Sehr geehrte Damen und Herren, liebe Schützinnen und Schützen,

Vorab freut es mich sehr, Ihnen zum eindrücklichen olympischen Erfolg gratulieren zu dürfen! Passend zu diesem Jubiläum haben die Schweizer Spitzenschützinnen den Schiesssport buchstäblich aufs Podest gestellt.

Herzlich gratuliere ich Chiara Leone zu ihrer Goldmedaille im Kleinkaliber-Dreistellungskampf und Audrey Gogniat zu ihrer Bronzemedaille im 10-Meter-Wettbewerb mit dem Luftgewehr in Paris. Ebenfalls herzlich gratuliere ich Nina Christen zur Goldmedaille im Kleinkaliber-Dreistellungskampf und zur Bronzemedaille im 10-Meter-Wettbewerb mit dem Luftgewehr in Tokio. Unsere Athletinnen haben wirklich Grossartiges geleistet!

Hinter solchen Erfolgsgeschichten steht ja immer unermüdliche und harte Arbeit. Zuerst natürlich durch die Sportler selbst, aber dann auch durch das Umfeld, das die Athleten aufbaut, trägt und prägt.

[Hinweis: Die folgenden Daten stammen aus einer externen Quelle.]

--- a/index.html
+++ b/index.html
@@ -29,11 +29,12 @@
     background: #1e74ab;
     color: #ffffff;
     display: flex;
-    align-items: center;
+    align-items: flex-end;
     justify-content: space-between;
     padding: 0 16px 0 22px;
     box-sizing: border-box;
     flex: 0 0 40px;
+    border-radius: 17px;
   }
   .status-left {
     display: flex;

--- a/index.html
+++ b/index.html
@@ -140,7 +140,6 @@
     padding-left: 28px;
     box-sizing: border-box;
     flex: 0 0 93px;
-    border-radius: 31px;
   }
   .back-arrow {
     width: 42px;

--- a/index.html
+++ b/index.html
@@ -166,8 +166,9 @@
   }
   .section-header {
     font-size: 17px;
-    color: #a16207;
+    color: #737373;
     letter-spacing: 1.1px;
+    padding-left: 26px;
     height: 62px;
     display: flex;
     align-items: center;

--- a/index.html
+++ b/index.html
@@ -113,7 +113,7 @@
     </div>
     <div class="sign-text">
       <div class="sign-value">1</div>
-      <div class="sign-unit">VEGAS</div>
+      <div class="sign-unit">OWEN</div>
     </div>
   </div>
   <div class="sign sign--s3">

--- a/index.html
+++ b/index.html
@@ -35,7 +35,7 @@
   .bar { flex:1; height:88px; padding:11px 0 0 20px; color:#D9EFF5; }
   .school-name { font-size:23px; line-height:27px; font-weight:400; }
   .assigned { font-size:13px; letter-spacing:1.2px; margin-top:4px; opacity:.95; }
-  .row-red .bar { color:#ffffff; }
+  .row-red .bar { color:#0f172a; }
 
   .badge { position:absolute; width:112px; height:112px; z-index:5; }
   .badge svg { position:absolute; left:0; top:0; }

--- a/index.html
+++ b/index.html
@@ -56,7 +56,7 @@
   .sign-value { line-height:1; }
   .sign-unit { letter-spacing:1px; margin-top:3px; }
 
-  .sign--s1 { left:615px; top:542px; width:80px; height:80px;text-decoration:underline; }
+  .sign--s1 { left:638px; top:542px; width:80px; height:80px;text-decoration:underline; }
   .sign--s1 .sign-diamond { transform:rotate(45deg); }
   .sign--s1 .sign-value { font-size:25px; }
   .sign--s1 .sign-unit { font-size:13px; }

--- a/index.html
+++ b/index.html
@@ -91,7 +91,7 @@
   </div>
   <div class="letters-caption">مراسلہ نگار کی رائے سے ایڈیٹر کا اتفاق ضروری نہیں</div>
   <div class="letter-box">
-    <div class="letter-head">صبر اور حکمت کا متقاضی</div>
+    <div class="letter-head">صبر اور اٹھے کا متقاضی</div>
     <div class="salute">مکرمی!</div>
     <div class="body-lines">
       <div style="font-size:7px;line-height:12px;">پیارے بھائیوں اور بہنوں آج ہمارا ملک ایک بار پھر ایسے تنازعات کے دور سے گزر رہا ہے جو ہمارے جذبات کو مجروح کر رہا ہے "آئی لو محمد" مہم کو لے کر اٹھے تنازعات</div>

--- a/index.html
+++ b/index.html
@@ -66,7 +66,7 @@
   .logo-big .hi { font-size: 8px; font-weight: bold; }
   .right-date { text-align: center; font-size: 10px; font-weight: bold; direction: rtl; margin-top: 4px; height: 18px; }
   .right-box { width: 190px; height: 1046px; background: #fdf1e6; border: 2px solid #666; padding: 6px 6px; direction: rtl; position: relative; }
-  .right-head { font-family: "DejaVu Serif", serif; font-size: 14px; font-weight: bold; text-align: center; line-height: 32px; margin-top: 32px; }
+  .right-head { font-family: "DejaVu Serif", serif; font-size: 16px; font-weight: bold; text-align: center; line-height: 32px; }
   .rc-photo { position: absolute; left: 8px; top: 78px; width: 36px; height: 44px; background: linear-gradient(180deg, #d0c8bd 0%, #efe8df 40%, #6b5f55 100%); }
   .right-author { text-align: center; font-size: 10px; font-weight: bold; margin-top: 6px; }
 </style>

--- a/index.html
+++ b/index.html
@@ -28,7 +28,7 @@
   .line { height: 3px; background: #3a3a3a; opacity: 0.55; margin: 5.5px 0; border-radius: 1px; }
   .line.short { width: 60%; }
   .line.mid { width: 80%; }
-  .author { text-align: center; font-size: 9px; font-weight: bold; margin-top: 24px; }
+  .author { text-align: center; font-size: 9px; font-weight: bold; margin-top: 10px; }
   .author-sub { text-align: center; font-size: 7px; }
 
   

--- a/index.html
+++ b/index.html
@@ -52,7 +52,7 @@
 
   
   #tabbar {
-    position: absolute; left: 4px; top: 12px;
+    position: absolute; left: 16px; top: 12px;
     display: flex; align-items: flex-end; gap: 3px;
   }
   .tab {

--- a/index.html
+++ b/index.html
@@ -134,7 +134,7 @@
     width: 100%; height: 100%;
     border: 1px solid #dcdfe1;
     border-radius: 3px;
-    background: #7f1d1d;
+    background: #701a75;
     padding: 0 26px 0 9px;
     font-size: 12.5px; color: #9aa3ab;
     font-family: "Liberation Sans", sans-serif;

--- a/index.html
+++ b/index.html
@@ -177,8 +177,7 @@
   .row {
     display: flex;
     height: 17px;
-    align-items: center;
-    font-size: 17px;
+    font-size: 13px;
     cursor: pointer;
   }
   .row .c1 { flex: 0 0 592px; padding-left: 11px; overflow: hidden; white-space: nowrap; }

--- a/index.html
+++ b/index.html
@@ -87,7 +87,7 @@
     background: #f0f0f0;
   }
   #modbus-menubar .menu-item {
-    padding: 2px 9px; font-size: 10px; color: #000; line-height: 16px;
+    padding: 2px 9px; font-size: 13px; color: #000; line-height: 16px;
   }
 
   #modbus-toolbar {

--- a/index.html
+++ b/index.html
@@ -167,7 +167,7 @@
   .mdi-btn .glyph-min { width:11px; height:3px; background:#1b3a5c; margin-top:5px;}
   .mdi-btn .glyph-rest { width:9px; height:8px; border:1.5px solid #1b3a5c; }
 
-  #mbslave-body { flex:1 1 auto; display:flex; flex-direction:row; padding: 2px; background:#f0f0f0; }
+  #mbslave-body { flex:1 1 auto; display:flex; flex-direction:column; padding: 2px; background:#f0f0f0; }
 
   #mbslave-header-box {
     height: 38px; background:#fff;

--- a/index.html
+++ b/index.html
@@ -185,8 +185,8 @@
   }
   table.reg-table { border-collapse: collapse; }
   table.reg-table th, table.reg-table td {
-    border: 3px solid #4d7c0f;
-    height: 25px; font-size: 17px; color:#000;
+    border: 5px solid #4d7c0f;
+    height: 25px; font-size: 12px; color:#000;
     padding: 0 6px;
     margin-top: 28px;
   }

Meine Gratulation geht darum auch an den Verband, der durch seine konsequente und umsichtige Aufbauarbeit über Jahre vielversprechende Talente trainiert und damit die Grundlage für solche Erfolge legt. Deshalb richte ich mich auch an Sie alle: Ganz herzliche Gratulation zum Erfolg an den olympischen Spielen in Paris und Tokio! Es ist eindrücklich, wie es Ihnen gelingt, den Breitensport und den Spitzensport gleichermassen zu pflegen.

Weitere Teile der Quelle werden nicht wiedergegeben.